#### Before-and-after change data
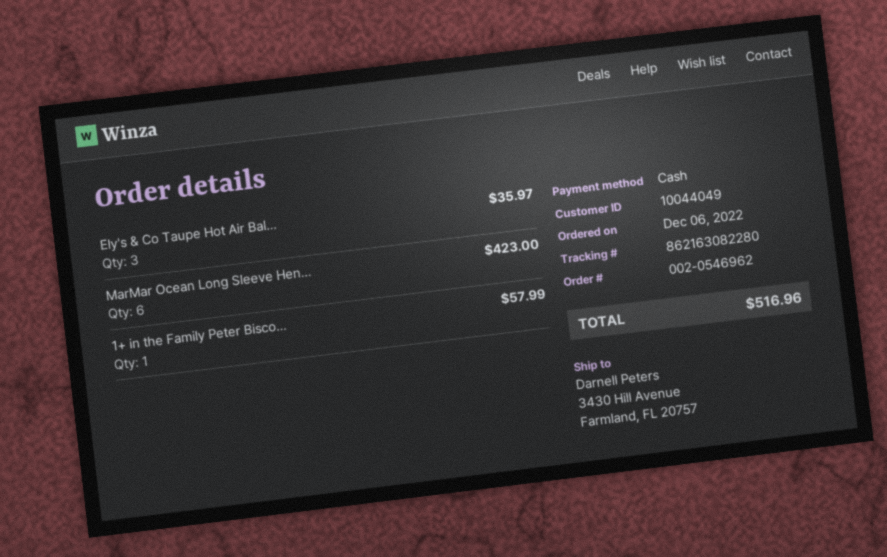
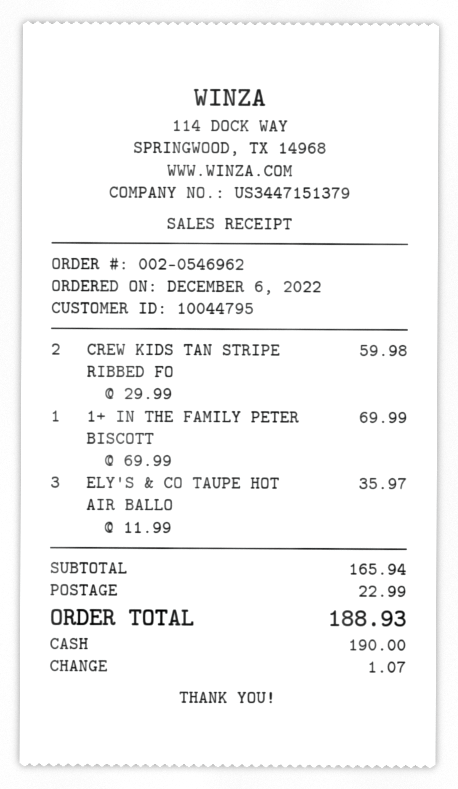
customer number: 10044049 -> 10044795
MarMar Ocean Long Sleeve Hen...: 6 for 423.00 -> none
1+ in the Family Peter Bisco...: 1 for 57.99 -> 1 for 69.99
CREW KIDS TAN STRIPE RIBBED FO: none -> 2 for 59.98
shipping: none -> 22.99
total: 516.96 -> 188.93

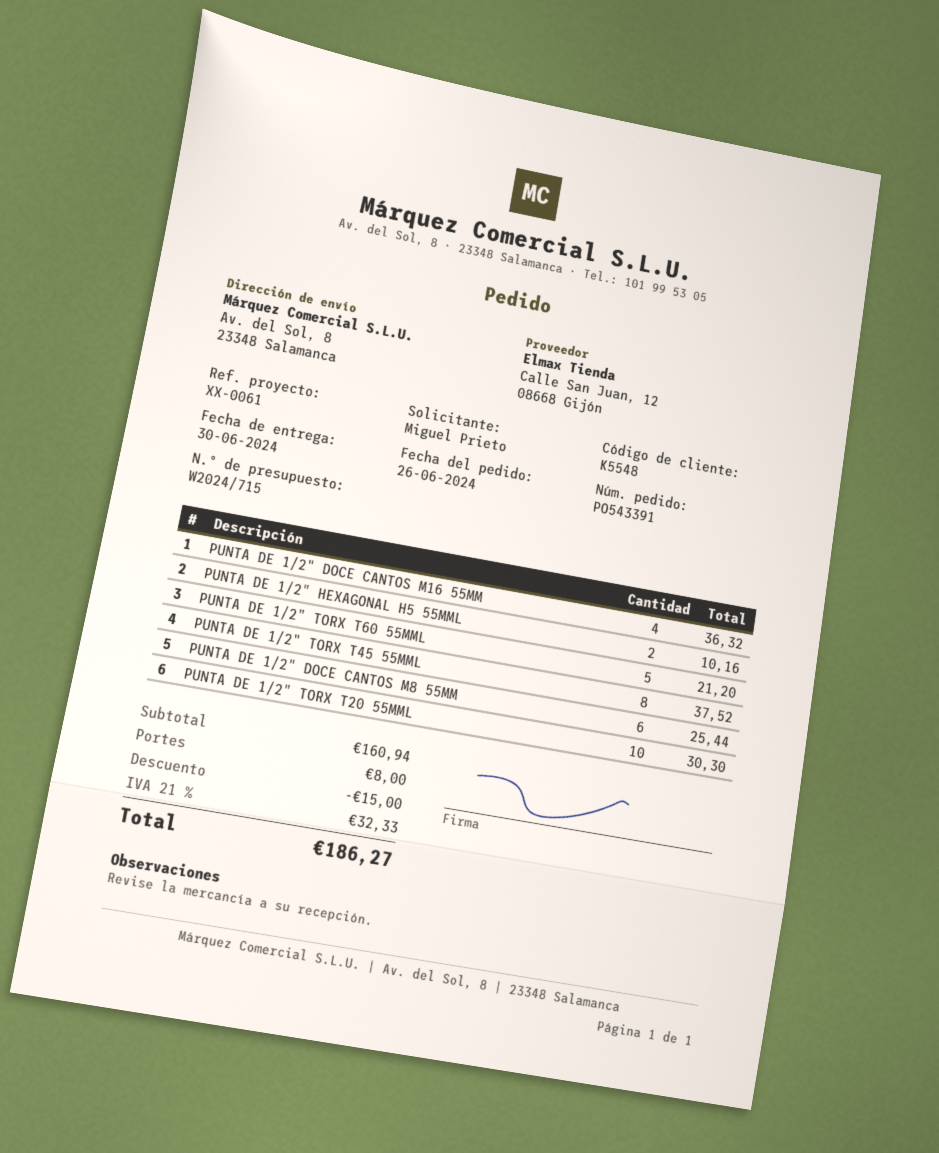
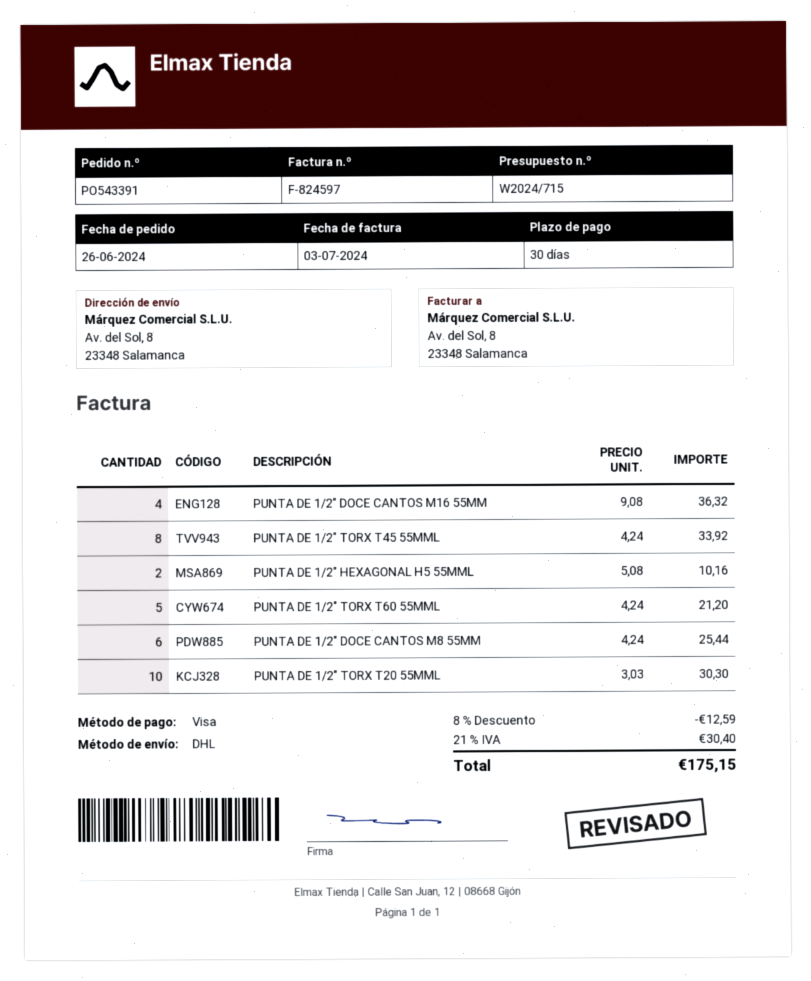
PUNTA DE 1/2" TORX T45 55MML: 8 for 37.52 -> 8 for 33.92
discount: 15.00 -> 12.59
shipping: 8.00 -> none
tax: 21% = 32.33 -> 21% = 30.40
total: 186.27 -> 175.15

#### The problem
Write every record out again exactly as written. Pictures don't belong in the copy.

#### Response
customer number: 10044049 -> 10044795
MarMar Ocean Long Sleeve Hen...: 6 for 423.00 -> none
1+ in the Family Peter Bisco...: 1 for 57.99 -> 1 for 69.99
CREW KIDS TAN STRIPE RIBBED FO: none -> 2 for 59.98
shipping: none -> 22.99
total: 516.96 -> 188.93

PUNTA DE 1/2" TORX T45 55MML: 8 for 37.52 -> 8 for 33.92
discount: 15.00 -> 12.59
shipping: 8.00 -> none
tax: 21% = 32.33 -> 21% = 30.40
total: 186.27 -> 175.15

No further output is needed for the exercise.